# Snow plows



## Green Mtn Boy (Dec 19, 2008)

With all the talk about winter weather I was wondering how many members plowed their own drive ways and what they used.
 I grew up plowing (my father has a plow business) using Fisher Plows.  They were built well and took the abuse. When it came time to purchase a plow for my own truck I looked hard at the Fisher, but by this time they had plenty of competition. I ended up purchasing a Boss plow. It wasn't that I thought the Fisher was not made well because they are....it came down to features for the money. I was a little nervous about straying away from a product I knew well, but sometimes your pleasantly surprised. The Boss is every bit as much  a plow as any Fisher I ever used and I haven't had a bit of problems with it since I've owned it ( six years). The only complaint  I  have is that the plow frame on the truck appears to hang down lower then the Fisher's. I don't go off road that much, so this hasn't been much of a problem. All said and done, I would recommend either of these two brands to anyone.


----------



## lass442 (Dec 19, 2008)

We should have a plow, but my husband doesn't trust me with one..( I was prone to road rage for a time there... I'm over it now). We have an 8hp Troy-Bilt, 24" w/ heated handles. He trusts me with THAT!


----------



## Zick (Dec 20, 2008)

The plow on my Kubota BX2350 works pretty nice.


----------



## Dix (Dec 20, 2008)

lass442 said:
			
		

> We should have a plow, but my husband doesn't trust me with one..( I was prone to road rage for a time there... I'm over it now). We have an 8hp Troy-Bilt, 24" w/ heated handles. He trusts me with THAT!



Cough, cough  :shut: 

I could learn something here. I've been thinking about a plow for "The Beast" (2005 F250 XLT). It's got a plow package.


----------



## lass442 (Dec 20, 2008)

Get the plow, Eileen!  LOL


----------



## Dix (Dec 20, 2008)

lass442 said:
			
		

> Get the plow, Eileen!  LOL



Trust me, it's on "the list"  ;-)


----------



## lass442 (Dec 20, 2008)

Is it on the list before the gooseneck 3 horse slant load with dressing room, or after??  My QH is gonna be 25 this year, so I know where a plow would be in my my list; especially now with my husband gone for over a week turning other people on! We just got 12"dumped on us and I chopped every inch of ice off our 110' driveway yesterday by hand. I', missin' him and hatin' him at the same time... I'd LOVE a plow right now! (I'd make short work of that 110' feet right now if I could!)


----------



## Dix (Dec 20, 2008)

lass442 said:
			
		

> Is it on the list before the gooseneck 3 horse slant load with dressing room, or after??  My QH is gonna be 25 this year, so I know where a plow would be in my my list; especially now with my husband gone for over a week turning other people on! We just got 12"dumped on us and I chopped every inch of ice off our 110' driveway yesterday by hand. I', missin' him and hatin' him at the same time... I'd LOVE a plow right now! (I'd make short work of that 110' feet right now if I could!)
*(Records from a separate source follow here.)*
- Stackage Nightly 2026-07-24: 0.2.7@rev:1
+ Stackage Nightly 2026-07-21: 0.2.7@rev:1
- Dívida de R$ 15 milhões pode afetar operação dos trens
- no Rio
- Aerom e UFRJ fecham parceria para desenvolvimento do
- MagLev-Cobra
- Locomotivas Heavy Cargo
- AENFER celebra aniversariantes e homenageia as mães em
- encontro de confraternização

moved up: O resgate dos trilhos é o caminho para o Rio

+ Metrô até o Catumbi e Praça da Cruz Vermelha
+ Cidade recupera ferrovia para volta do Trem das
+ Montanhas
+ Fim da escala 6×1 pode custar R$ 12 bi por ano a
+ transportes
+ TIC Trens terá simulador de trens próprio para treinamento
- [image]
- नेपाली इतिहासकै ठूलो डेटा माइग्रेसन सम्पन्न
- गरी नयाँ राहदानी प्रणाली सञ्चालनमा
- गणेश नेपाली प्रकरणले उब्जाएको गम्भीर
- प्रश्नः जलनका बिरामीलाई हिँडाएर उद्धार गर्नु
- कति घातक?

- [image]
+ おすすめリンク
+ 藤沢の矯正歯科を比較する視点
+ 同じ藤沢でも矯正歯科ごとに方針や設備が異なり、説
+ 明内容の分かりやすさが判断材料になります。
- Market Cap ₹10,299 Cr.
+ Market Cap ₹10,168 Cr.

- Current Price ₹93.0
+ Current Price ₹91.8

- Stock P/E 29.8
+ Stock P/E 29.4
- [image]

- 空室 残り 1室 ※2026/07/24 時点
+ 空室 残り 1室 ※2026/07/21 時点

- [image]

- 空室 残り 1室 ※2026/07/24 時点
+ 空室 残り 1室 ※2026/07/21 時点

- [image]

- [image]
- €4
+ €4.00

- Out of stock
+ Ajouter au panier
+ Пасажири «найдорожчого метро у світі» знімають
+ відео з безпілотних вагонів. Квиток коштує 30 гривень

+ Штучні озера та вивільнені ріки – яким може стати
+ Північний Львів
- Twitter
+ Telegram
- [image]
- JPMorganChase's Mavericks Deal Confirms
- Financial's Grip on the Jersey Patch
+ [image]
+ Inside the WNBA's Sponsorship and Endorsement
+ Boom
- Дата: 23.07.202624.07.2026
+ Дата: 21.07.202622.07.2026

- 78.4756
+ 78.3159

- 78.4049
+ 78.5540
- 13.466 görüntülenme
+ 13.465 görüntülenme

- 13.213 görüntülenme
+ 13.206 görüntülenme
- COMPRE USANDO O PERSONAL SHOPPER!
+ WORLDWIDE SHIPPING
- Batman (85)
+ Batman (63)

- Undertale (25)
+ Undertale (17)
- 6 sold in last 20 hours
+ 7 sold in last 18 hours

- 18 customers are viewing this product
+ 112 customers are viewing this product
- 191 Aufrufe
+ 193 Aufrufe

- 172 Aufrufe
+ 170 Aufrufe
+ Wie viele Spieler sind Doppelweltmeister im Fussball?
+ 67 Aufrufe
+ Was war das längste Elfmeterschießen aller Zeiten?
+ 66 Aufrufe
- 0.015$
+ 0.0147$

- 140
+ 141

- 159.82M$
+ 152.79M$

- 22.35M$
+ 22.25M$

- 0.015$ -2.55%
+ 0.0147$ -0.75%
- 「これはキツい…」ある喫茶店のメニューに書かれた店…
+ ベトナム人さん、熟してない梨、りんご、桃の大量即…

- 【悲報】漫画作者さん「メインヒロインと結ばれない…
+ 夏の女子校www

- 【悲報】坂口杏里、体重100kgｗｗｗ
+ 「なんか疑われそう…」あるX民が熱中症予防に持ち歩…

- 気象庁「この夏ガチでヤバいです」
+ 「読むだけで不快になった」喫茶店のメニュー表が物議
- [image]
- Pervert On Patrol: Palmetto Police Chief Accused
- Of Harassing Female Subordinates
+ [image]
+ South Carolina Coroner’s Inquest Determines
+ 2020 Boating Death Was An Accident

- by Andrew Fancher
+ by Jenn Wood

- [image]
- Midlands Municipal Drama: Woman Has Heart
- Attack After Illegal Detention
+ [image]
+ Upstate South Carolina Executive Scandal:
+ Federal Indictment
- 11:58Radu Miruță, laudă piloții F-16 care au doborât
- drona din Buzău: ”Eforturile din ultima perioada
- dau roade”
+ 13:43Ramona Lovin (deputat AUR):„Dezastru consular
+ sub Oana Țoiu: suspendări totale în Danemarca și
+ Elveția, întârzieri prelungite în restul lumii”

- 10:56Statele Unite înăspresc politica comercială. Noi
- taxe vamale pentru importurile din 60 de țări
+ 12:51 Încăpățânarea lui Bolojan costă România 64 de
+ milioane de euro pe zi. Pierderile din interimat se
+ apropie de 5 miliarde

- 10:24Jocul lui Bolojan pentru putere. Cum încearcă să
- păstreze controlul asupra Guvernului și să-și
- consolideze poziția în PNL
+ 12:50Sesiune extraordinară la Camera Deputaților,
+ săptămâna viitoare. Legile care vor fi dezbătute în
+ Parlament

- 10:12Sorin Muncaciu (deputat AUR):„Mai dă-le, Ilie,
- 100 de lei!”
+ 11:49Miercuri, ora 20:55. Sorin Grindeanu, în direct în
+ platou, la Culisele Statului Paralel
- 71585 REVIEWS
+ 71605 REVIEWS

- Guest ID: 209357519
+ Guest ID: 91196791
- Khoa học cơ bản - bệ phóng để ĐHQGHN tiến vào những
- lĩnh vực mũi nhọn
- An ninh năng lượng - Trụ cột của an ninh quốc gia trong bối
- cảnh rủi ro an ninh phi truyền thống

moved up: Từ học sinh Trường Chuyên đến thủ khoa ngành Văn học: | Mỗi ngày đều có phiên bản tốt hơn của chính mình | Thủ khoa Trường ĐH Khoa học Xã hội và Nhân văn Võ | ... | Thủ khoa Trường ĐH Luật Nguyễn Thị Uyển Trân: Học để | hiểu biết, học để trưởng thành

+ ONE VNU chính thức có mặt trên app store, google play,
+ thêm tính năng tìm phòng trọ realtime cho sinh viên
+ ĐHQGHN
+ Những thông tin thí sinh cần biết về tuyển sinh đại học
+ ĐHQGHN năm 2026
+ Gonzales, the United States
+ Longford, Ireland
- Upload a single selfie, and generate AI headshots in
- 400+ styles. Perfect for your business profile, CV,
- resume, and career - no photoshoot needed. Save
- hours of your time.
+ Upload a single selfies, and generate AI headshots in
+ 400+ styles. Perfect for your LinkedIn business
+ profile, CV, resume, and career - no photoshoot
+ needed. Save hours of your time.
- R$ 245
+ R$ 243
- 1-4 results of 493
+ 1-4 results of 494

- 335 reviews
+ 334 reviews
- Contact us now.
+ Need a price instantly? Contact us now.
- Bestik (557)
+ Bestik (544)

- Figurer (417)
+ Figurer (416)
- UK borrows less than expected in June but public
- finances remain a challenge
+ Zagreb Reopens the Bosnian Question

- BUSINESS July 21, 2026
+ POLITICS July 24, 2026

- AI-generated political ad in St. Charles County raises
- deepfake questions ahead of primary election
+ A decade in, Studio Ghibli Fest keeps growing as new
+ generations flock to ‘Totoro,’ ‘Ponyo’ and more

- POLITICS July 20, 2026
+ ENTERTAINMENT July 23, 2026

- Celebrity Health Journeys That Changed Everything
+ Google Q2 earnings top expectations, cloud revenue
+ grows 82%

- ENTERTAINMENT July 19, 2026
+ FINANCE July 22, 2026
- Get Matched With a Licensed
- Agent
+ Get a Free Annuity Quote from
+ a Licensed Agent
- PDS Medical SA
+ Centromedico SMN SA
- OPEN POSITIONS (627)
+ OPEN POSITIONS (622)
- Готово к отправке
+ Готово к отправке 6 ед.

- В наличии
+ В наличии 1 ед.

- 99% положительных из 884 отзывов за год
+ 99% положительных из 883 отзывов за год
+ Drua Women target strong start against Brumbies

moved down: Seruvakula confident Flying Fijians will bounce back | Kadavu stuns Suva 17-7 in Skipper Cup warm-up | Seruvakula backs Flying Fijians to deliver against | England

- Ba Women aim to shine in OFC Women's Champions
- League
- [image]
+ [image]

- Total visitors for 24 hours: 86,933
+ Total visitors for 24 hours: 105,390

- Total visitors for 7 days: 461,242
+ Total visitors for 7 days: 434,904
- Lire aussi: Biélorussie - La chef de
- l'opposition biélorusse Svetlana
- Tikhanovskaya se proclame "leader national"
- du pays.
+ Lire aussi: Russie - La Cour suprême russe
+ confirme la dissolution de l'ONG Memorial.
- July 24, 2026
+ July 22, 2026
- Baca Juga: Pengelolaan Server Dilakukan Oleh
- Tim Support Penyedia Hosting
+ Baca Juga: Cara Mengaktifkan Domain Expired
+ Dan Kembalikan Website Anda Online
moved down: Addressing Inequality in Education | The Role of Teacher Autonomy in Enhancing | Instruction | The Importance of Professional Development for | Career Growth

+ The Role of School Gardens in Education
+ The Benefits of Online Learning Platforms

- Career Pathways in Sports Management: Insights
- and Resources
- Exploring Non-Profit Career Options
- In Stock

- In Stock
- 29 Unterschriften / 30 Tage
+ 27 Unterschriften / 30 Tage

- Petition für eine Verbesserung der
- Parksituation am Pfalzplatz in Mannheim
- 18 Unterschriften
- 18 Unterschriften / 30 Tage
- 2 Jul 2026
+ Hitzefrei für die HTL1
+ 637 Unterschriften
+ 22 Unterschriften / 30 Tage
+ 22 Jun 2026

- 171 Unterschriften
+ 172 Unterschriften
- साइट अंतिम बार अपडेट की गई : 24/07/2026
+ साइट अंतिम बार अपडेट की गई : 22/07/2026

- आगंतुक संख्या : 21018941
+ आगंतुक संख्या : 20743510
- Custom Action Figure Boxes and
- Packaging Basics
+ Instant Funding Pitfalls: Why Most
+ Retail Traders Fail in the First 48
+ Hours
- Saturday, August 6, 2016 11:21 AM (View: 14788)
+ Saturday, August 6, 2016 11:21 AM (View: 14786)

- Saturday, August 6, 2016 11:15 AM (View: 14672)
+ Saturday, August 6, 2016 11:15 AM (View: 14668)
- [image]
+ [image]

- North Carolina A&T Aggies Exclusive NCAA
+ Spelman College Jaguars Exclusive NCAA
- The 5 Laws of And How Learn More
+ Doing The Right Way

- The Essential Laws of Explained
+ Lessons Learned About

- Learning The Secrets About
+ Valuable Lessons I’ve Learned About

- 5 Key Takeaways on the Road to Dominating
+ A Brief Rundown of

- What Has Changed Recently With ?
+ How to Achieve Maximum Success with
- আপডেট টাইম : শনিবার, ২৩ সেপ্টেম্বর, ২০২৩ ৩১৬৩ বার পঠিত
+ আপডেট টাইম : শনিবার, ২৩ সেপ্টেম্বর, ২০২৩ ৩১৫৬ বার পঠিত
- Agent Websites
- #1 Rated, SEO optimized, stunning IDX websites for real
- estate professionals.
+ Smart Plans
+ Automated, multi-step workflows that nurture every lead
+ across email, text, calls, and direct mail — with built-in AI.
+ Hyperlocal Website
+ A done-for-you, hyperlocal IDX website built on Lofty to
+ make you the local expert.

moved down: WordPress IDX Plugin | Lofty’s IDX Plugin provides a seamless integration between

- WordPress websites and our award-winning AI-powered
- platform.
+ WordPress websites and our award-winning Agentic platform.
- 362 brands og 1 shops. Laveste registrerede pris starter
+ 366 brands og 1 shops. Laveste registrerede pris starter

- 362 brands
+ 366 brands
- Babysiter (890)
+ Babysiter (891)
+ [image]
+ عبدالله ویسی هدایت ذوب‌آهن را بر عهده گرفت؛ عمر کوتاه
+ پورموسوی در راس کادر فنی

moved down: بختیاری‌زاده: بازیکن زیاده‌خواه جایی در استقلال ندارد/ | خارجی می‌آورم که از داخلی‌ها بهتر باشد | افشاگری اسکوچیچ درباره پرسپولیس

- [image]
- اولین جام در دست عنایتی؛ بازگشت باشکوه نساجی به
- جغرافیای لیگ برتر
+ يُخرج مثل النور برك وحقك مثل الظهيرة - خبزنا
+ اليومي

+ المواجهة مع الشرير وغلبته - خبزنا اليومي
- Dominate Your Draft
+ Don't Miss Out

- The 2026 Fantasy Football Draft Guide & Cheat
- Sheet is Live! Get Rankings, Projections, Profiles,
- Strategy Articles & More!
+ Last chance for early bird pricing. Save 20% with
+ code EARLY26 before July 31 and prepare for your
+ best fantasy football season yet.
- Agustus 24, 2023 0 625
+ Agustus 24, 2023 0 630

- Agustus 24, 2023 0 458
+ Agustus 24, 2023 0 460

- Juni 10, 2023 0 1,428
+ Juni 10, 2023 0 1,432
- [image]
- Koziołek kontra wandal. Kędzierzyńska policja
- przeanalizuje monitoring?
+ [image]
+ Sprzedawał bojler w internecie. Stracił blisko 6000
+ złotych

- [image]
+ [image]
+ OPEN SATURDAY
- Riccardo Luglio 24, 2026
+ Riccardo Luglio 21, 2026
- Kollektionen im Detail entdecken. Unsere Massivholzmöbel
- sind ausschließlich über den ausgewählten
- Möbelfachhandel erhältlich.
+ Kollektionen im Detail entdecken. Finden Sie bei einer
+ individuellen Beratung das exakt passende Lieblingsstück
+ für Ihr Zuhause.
I have the slant load, 2 H, slant, Gore, w/10' dressing room (truck & trailer a mega present to myself after my daughter graduated from College)... did it by ourselves.

1 APHA mare,  one pinto/saddlebred rescue mare (avatar, Matisse), and just put our 28 YO gelding, Shogun Jack, down yesterday(there I said it). Crap.

A plow is something I want to add. Truck can take it, only has 25,000 miles


----------



## mayhem (Dec 20, 2008)

lass442 said:
			
		

> especially now with my husband gone for over a week turning other people on!



I sure hope he works for the electric company...otherwise he owes you alot more than just a plow!

I use a Fisher myself.  I hve no brand loyalty to them, but it was a good deal and there are local dealers unlike many other brands.  The best snowplows are the ones with dealers and spare parts nearby.


----------



## lass442 (Dec 20, 2008)

mayhem said:
			
		

> lass442 said:
> 
> 
> 
> ...



He does, indeed, work for the electric co! LMAO! He owes me more than a plow anyway! But I'll let him take it out in trade!


----------



## lass442 (Dec 20, 2008)

Doing The Dixie Eyed Hustle said:
			
		

> lass442 said:
> 
> 
> 
> ...



OUCH, Eileen.... oh, I'm shedding tears with you. That's hard... I do know.... and I am heartfelt sorry for you having to do that. I'll look for his cloud in the sky. OH... I wish there was more I could say other than I DO know... and it hurts.. an indescribable ache inside....all you can do is cry and be mad because there's nothing else you can do..... for now. CRAP is right.


----------



## RocketMan (Dec 20, 2008)

I have a Western plow on my old Chevy pickup, a Meyers on my classic 75 Bronco, and a loader on my Cub Cadet diesel tractor. Even with this equipment, I still fight trying to keep my 1/2 mile driveway open. It crosses an open field with hills that create huge snow drifts. Then once the snowbanks get built up, there is nowhere to push the snow. Out comes the tractor to move the back the snowbanks. It is a continuous fight all winter long. What I need is a big 3 point snowblower on the tractor, and of course a cab so that I don't freeze.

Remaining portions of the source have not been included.